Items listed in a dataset

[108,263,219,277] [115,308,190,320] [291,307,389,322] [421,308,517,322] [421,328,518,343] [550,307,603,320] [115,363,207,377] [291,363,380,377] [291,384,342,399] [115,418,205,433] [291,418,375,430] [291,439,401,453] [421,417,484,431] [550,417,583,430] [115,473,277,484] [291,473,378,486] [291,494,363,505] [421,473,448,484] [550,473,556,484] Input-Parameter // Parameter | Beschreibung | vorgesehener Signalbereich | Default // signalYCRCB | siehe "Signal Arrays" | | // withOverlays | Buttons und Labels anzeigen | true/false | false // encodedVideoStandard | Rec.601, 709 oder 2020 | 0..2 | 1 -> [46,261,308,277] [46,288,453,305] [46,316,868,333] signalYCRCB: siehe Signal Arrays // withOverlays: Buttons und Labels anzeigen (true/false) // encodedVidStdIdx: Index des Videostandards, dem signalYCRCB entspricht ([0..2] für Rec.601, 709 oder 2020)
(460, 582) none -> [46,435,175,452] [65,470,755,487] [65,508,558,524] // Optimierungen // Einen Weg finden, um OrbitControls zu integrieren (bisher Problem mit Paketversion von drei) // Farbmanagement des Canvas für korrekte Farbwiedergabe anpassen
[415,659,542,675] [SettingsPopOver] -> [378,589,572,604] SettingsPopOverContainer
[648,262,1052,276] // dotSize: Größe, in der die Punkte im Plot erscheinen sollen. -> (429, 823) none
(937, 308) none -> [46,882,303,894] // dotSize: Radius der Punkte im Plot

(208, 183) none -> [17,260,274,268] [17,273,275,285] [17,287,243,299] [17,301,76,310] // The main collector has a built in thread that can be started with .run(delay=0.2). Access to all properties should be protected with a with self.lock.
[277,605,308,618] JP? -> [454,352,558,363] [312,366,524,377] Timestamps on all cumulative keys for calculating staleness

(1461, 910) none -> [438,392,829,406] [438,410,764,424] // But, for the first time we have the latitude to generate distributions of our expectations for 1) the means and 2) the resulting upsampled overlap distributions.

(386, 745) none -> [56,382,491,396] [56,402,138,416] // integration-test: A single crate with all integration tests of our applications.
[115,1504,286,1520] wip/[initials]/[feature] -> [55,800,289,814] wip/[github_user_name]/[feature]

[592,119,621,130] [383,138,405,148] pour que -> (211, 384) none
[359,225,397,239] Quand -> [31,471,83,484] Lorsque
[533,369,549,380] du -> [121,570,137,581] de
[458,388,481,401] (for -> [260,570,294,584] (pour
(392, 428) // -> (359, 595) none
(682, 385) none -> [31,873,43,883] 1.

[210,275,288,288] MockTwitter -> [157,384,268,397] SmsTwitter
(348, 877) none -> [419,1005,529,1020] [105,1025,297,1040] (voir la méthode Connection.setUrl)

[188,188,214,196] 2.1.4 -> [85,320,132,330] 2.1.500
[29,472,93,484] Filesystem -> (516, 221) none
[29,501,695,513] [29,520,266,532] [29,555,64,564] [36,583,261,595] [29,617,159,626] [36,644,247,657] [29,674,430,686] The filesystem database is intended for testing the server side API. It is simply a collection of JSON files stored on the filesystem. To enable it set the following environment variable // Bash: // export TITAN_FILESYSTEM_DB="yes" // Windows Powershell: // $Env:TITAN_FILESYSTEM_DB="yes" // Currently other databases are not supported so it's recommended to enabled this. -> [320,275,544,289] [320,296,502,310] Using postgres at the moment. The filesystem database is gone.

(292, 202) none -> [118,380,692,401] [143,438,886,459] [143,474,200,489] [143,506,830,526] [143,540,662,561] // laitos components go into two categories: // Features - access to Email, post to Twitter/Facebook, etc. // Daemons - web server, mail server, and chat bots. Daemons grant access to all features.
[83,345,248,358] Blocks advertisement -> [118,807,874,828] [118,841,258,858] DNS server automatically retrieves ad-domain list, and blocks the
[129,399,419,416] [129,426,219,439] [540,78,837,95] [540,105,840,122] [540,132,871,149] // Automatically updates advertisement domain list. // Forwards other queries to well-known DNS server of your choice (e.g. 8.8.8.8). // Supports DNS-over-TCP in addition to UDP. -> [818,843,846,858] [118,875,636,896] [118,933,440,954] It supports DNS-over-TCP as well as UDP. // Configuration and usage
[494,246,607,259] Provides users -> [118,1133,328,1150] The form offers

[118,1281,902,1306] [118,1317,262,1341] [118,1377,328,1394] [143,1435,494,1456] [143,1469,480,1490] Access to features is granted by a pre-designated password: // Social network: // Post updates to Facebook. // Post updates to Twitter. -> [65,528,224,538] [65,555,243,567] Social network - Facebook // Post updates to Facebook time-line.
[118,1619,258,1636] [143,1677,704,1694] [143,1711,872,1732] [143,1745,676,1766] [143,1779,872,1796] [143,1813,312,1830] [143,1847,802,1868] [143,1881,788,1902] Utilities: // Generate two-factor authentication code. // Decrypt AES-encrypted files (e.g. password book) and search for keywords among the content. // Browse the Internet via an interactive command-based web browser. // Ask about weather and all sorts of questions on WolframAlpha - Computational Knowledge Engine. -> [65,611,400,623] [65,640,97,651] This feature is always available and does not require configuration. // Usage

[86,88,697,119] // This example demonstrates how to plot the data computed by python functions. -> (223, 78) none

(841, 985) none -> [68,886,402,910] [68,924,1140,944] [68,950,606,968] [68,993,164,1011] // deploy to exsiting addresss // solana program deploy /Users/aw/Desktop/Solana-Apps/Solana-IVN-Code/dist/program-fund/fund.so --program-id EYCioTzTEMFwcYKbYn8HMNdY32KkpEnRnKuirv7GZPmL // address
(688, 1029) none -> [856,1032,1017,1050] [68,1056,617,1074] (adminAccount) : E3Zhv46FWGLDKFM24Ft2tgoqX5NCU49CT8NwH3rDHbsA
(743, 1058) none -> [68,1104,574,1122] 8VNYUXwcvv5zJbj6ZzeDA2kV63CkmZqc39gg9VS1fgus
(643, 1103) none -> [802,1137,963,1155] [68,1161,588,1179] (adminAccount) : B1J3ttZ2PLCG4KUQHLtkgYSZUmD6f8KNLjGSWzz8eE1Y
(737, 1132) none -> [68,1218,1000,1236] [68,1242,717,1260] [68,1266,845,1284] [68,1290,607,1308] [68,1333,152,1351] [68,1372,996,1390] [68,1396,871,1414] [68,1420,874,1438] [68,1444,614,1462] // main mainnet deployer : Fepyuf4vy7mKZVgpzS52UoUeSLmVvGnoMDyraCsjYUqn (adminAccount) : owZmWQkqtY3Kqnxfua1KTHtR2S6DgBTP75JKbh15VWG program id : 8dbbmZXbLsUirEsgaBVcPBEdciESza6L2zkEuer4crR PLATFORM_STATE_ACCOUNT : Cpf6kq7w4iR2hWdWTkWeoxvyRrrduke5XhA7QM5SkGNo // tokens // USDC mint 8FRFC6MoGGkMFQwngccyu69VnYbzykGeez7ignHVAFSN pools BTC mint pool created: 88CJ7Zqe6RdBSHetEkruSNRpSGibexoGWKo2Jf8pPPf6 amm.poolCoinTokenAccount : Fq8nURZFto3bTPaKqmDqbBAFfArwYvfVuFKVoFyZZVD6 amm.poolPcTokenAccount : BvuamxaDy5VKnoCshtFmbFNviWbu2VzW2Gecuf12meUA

> _Exercise_:
The records above must be retyped in full, exactly as written.

> _Result_:
[108,263,219,277] [115,308,190,320] [291,307,389,322] [421,308,517,322] [421,328,518,343] [550,307,603,320] [115,363,207,377] [291,363,380,377] [291,384,342,399] [115,418,205,433] [291,418,375,430] [291,439,401,453] [421,417,484,431] [550,417,583,430] [115,473,277,484] [291,473,378,486] [291,494,363,505] [421,473,448,484] [550,473,556,484] Input-Parameter // Parameter | Beschreibung | vorgesehener Signalbereich | Default // signalYCRCB | siehe "Signal Arrays" | | // withOverlays | Buttons und Labels anzeigen | true/false | false // encodedVideoStandard | Rec.601, 709 oder 2020 | 0..2 | 1 -> [46,261,308,277] [46,288,453,305] [46,316,868,333] signalYCRCB: siehe Signal Arrays // withOverlays: Buttons und Labels anzeigen (true/false) // encodedVidStdIdx: Index des Videostandards, dem signalYCRCB entspricht ([0..2] für Rec.601, 709 oder 2020)
(460, 582) none -> [46,435,175,452] [65,470,755,487] [65,508,558,524] // Optimierungen // Einen Weg finden, um OrbitControls zu integrieren (bisher Problem mit Paketversion von drei) // Farbmanagement des Canvas für korrekte Farbwiedergabe anpassen
[415,659,542,675] [SettingsPopOver] -> [378,589,572,604] SettingsPopOverContainer
[648,262,1052,276] // dotSize: Größe, in der die Punkte im Plot erscheinen sollen. -> (429, 823) none
(937, 308) none -> [46,882,303,894] // dotSize: Radius der Punkte im Plot

(208, 183) none -> [17,260,274,268] [17,273,275,285] [17,287,243,299] [17,301,76,310] // The main collector has a built in thread that can be started with .run(delay=0.2). Access to all properties should be protected with a with self.lock.
[277,605,308,618] JP? -> [454,352,558,363] [312,366,524,377] Timestamps on all cumulative keys for calculating staleness

(1461, 910) none -> [438,392,829,406] [438,410,764,424] // But, for the first time we have the latitude to generate distributions of our expectations for 1) the means and 2) the resulting upsampled overlap distributions.

(386, 745) none -> [56,382,491,396] [56,402,138,416] // integration-test: A single crate with all integration tests of our applications.
[115,1504,286,1520] wip/[initials]/[feature] -> [55,800,289,814] wip/[github_user_name]/[feature]

[592,119,621,130] [383,138,405,148] pour que -> (211, 384) none
[359,225,397,239] Quand -> [31,471,83,484] Lorsque
[533,369,549,380] du -> [121,570,137,581] de
[458,388,481,401] (for -> [260,570,294,584] (pour
(392, 428) // -> (359, 595) none
(682, 385) none -> [31,873,43,883] 1.

[210,275,288,288] MockTwitter -> [157,384,268,397] SmsTwitter
(348, 877) none -> [419,1005,529,1020] [105,1025,297,1040] (voir la méthode Connection.setUrl)

[188,188,214,196] 2.1.4 -> [85,320,132,330] 2.1.500
[29,472,93,484] Filesystem -> (516, 221) none
[29,501,695,513] [29,520,266,532] [29,555,64,564] [36,583,261,595] [29,617,159,626] [36,644,247,657] [29,674,430,686] The filesystem database is intended for testing the server side API. It is simply a collection of JSON files stored on the filesystem. To enable it set the following environment variable // Bash: // export TITAN_FILESYSTEM_DB="yes" // Windows Powershell: // $Env:TITAN_FILESYSTEM_DB="yes" // Currently other databases are not supported so it's recommended to enabled this. -> [320,275,544,289] [320,296,502,310] Using postgres at the moment. The filesystem database is gone.

(292, 202) none -> [118,380,692,401] [143,438,886,459] [143,474,200,489] [143,506,830,526] [143,540,662,561] // laitos components go into two categories: // Features - access to Email, post to Twitter/Facebook, etc. // Daemons - web server, mail server, and chat bots. Daemons grant access to all features.
[83,345,248,358] Blocks advertisement -> [118,807,874,828] [118,841,258,858] DNS server automatically retrieves ad-domain list, and blocks the
[129,399,419,416] [129,426,219,439] [540,78,837,95] [540,105,840,122] [540,132,871,149] // Automatically updates advertisement domain list. // Forwards other queries to well-known DNS server of your choice (e.g. 8.8.8.8). // Supports DNS-over-TCP in addition to UDP. -> [818,843,846,858] [118,875,636,896] [118,933,440,954] It supports DNS-over-TCP as well as UDP. // Configuration and usage
[494,246,607,259] Provides users -> [118,1133,328,1150] The form offers

[118,1281,902,1306] [118,1317,262,1341] [118,1377,328,1394] [143,1435,494,1456] [143,1469,480,1490] Access to features is granted by a pre-designated password: // Social network: // Post updates to Facebook. // Post updates to Twitter. -> [65,528,224,538] [65,555,243,567] Social network - Facebook // Post updates to Facebook time-line.
[118,1619,258,1636] [143,1677,704,1694] [143,1711,872,1732] [143,1745,676,1766] [143,1779,872,1796] [143,1813,312,1830] [143,1847,802,1868] [143,1881,788,1902] Utilities: // Generate two-factor authentication code. // Decrypt AES-encrypted files (e.g. password book) and search for keywords among the content. // Browse the Internet via an interactive command-based web browser. // Ask about weather and all sorts of questions on WolframAlpha - Computational Knowledge Engine. -> [65,611,400,623] [65,640,97,651] This feature is always available and does not require configuration. // Usage

[86,88,697,119] // This example demonstrates how to plot the data computed by python functions. -> (223, 78) none

(841, 985) none -> [68,886,402,910] [68,924,1140,944] [68,950,606,968] [68,993,164,1011] // deploy to exsiting addresss // solana program deploy /Users/aw/Desktop/Solana-Apps/Solana-IVN-Code/dist/program-fund/fund.so --program-id EYCioTzTEMFwcYKbYn8HMNdY32KkpEnRnKuirv7GZPmL // address
(688, 1029) none -> [856,1032,1017,1050] [68,1056,617,1074] (adminAccount) : E3Zhv46FWGLDKFM24Ft2tgoqX5NCU49CT8NwH3rDHbsA
(743, 1058) none -> [68,1104,574,1122] 8VNYUXwcvv5zJbj6ZzeDA2kV63CkmZqc39gg9VS1fgus
(643, 1103) none -> [802,1137,963,1155] [68,1161,588,1179] (adminAccount) : B1J3ttZ2PLCG4KUQHLtkgYSZUmD6f8KNLjGSWzz8eE1Y
(737, 1132) none -> [68,1218,1000,1236] [68,1242,717,1260] [68,1266,845,1284] [68,1290,607,1308] [68,1333,152,1351] [68,1372,996,1390] [68,1396,871,1414] [68,1420,874,1438] [68,1444,614,1462] // main mainnet deployer : Fepyuf4vy7mKZVgpzS52UoUeSLmVvGnoMDyraCsjYUqn (adminAccount) : owZmWQkqtY3Kqnxfua1KTHtR2S6DgBTP75JKbh15VWG program id : 8dbbmZXbLsUirEsgaBVcPBEdciESza6L2zkEuer4crR PLATFORM_STATE_ACCOUNT : Cpf6kq7w4iR2hWdWTkWeoxvyRrrduke5XhA7QM5SkGNo // tokens // USDC mint 8FRFC6MoGGkMFQwngccyu69VnYbzykGeez7ignHVAFSN pools BTC mint pool created: 88CJ7Zqe6RdBSHetEkruSNRpSGibexoGWKo2Jf8pPPf6 amm.poolCoinTokenAccount : Fq8nURZFto3bTPaKqmDqbBAFfArwYvfVuFKVoFyZZVD6 amm.poolPcTokenAccount : BvuamxaDy5VKnoCshtFmbFNviWbu2VzW2Gecuf12meUA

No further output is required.